Opening the year at $28.92, silver has officially risen to a high of $51.07 on October 9, spurred by the strongest of combinations of industrial demand, the U.S.'s monetary policy, and a deepening global supply deficit.
More than 60% of silver goes into high-growth industries like solar energy, electric vehicles, electronics, and 5G networks. Demand remains strong due to clean energy transitions.
Silver has been in a supply shortfall for five years. Because a large percentage of silver is produced as a byproduct of base metal and gold mining, supply has not kept pace with rising demand.
Last year, silver experienced increased interest from both retail and institutional investors.

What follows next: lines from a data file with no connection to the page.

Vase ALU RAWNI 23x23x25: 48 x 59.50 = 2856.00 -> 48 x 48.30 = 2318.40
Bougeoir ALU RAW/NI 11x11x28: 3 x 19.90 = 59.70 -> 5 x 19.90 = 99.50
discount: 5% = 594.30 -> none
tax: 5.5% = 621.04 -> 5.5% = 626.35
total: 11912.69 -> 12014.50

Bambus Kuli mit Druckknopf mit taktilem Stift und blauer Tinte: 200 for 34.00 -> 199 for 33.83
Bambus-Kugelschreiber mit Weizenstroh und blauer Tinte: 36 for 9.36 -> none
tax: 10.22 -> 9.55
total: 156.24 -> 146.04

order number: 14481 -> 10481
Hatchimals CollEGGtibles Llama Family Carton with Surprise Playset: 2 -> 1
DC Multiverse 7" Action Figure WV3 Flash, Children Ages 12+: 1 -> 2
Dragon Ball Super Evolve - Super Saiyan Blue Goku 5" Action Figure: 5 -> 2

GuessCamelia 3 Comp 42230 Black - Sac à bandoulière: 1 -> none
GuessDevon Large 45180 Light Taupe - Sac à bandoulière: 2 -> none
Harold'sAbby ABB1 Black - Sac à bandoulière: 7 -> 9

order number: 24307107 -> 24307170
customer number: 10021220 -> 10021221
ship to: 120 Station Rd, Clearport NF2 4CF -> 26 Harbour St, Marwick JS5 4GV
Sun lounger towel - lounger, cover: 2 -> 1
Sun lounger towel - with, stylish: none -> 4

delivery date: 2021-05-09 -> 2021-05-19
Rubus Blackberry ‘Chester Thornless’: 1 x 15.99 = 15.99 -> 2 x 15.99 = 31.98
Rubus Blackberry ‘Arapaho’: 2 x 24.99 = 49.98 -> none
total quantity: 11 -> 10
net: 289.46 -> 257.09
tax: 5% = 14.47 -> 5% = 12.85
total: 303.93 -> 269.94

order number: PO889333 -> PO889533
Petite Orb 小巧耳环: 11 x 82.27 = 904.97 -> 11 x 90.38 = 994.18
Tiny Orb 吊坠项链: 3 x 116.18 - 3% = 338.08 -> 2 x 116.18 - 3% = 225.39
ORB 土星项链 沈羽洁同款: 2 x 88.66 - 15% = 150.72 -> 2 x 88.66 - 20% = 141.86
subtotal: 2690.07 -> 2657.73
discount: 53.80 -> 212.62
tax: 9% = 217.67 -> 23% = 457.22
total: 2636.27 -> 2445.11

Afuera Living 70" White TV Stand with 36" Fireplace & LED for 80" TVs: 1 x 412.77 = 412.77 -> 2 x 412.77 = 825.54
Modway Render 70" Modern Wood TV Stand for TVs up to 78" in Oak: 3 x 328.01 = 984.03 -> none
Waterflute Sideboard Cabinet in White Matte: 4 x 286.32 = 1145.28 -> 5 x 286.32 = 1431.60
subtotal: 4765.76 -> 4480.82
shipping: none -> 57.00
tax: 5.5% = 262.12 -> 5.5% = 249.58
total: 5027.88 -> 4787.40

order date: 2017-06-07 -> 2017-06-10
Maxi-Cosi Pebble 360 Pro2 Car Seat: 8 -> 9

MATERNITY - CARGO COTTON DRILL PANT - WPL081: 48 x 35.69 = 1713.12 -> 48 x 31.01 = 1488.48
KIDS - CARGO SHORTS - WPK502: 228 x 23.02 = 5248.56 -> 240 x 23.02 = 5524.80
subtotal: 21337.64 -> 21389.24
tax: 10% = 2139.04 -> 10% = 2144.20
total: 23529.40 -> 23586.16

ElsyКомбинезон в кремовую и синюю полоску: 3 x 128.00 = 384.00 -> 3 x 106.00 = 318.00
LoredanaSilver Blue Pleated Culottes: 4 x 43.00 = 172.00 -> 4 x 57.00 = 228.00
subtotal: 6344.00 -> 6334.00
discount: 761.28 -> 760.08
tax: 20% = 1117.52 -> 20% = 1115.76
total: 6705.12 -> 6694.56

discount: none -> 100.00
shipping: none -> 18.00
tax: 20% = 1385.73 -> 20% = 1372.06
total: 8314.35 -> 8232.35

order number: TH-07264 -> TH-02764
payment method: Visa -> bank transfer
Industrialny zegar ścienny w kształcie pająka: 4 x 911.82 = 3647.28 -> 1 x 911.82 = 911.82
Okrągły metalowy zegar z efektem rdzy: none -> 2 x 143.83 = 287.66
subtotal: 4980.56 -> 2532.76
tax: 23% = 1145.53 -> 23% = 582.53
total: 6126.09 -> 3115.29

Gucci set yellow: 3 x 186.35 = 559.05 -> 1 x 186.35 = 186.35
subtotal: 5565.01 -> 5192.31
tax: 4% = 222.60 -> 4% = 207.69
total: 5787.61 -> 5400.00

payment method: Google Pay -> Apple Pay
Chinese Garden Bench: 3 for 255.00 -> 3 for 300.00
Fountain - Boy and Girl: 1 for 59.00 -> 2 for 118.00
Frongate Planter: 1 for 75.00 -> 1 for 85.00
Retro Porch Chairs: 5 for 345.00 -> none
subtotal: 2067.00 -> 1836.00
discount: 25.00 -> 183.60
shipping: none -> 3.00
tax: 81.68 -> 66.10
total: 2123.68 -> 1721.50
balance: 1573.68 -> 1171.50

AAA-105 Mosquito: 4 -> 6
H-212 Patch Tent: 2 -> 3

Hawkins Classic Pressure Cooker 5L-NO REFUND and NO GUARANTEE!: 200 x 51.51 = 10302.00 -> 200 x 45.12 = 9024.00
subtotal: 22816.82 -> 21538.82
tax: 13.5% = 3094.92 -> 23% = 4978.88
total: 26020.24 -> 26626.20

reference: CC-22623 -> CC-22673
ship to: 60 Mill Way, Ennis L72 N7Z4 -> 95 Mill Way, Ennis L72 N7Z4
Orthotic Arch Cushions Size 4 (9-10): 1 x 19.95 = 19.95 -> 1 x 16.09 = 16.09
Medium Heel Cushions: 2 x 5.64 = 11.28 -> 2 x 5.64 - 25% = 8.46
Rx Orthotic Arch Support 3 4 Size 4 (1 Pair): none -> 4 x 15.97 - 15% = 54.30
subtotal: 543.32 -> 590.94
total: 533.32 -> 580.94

Some sovereign wealth funds are even purportedly adding silver to their reserves.
The declining gold-silver ratio indicates that silver is catching up to gold, and some analysts believe it is 'undervalued,' which stimulates additional interest from investors.
In India, silver remained a more affordable option for retail shoppers through the 2025 festive season, creating additional domestic demand.
Silver's unique status as both a precious metal and an industrial metal is at the heart of its 2025 rally. Over 70% of silver demand around the world comes from industries, with the main drivers being the renewable energy sector, electronics and electric mobility.
Barring any further significant global economic challenges, energy transition policies are already in place for continued accelerated adoption. Many countries are decarbonising and that means increased demand for silver, particularly in the production of solar panels, electric vehicle (EV) batteries and advanced electronics.
The industrial foundation, which is backed by increasing energy transition efforts, is widely referred to by analysts as a long-term driver for silver prices, with the primary objective being the industrial usage. On the other hand, gold derives most of its value based on investment and jewellery.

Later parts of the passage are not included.